§ Entries provided:
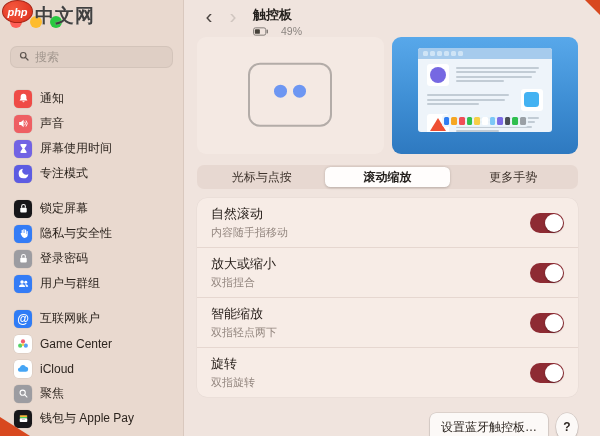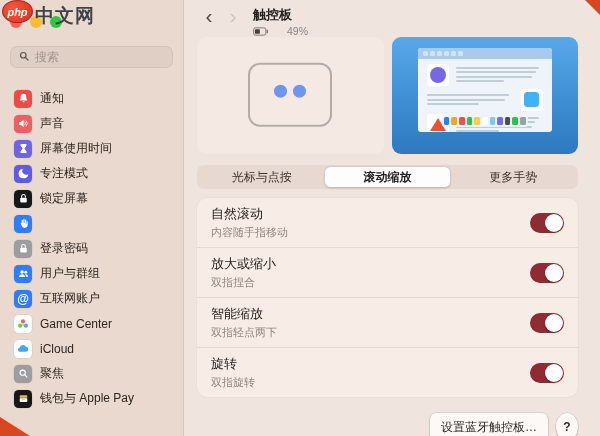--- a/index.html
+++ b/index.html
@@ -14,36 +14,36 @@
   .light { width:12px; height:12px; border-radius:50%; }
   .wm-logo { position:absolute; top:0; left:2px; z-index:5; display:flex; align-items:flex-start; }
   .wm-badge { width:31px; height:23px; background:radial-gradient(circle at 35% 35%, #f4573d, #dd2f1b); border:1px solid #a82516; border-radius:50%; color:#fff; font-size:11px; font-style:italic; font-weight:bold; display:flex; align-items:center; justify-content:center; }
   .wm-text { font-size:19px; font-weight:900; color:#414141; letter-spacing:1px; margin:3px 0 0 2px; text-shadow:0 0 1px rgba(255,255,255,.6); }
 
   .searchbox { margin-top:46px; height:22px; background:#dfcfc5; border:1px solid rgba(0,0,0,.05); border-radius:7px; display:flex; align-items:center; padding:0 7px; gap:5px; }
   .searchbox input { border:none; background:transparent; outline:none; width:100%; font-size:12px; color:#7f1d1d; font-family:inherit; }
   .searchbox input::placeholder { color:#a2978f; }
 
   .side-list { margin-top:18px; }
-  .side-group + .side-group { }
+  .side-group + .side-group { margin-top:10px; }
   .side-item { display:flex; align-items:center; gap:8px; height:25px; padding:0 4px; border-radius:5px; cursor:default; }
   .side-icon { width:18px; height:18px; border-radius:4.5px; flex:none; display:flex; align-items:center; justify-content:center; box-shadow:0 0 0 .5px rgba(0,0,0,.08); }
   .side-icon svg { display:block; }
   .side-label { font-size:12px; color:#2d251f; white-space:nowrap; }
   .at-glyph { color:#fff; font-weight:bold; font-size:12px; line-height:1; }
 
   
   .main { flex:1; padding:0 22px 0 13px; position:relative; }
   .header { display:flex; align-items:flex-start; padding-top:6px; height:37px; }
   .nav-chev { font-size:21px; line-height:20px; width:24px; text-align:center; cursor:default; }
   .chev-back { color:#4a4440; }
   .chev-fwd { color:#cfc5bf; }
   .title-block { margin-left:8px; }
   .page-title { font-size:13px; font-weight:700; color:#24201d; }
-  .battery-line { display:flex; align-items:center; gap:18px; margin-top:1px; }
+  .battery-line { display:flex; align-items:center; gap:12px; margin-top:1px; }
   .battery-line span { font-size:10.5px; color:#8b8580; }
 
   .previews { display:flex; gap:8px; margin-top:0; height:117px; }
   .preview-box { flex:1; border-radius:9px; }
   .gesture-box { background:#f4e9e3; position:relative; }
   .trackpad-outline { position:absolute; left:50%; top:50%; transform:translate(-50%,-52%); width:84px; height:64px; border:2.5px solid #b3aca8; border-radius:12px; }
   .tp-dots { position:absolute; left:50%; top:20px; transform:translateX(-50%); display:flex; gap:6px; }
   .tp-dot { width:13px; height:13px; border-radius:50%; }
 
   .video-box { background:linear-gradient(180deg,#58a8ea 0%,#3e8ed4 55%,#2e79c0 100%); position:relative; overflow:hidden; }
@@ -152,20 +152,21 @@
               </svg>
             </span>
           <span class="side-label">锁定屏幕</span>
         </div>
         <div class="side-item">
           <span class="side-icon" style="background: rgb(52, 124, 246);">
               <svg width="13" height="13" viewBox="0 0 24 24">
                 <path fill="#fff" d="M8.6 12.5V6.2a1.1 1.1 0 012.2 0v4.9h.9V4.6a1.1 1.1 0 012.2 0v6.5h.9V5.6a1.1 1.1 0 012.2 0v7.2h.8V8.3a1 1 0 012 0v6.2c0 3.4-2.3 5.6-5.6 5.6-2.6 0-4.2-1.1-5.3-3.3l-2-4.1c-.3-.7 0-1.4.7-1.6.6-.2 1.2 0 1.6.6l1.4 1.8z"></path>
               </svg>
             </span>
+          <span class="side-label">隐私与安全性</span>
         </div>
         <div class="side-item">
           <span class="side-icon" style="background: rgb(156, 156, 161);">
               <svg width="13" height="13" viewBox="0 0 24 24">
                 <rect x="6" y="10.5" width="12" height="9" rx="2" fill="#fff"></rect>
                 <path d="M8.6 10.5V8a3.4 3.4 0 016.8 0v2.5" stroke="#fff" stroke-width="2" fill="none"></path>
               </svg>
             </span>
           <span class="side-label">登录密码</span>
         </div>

§ What needs to be done:
Copy every line of the records above that holds the word "position".

§ Output:
   .wm-logo { position:absolute; top:0; left:2px; z-index:5; display:flex; align-items:flex-start; }
   .main { flex:1; padding:0 22px 0 13px; position:relative; }
   .gesture-box { background:#f4e9e3; position:relative; }
   .trackpad-outline { position:absolute; left:50%; top:50%; transform:translate(-50%,-52%); width:84px; height:64px; border:2.5px solid #b3aca8; border-radius:12px; }
   .tp-dots { position:absolute; left:50%; top:20px; transform:translateX(-50%); display:flex; gap:6px; }
   .video-box { background:linear-gradient(180deg,#58a8ea 0%,#3e8ed4 55%,#2e79c0 100%); position:relative; overflow:hidden; }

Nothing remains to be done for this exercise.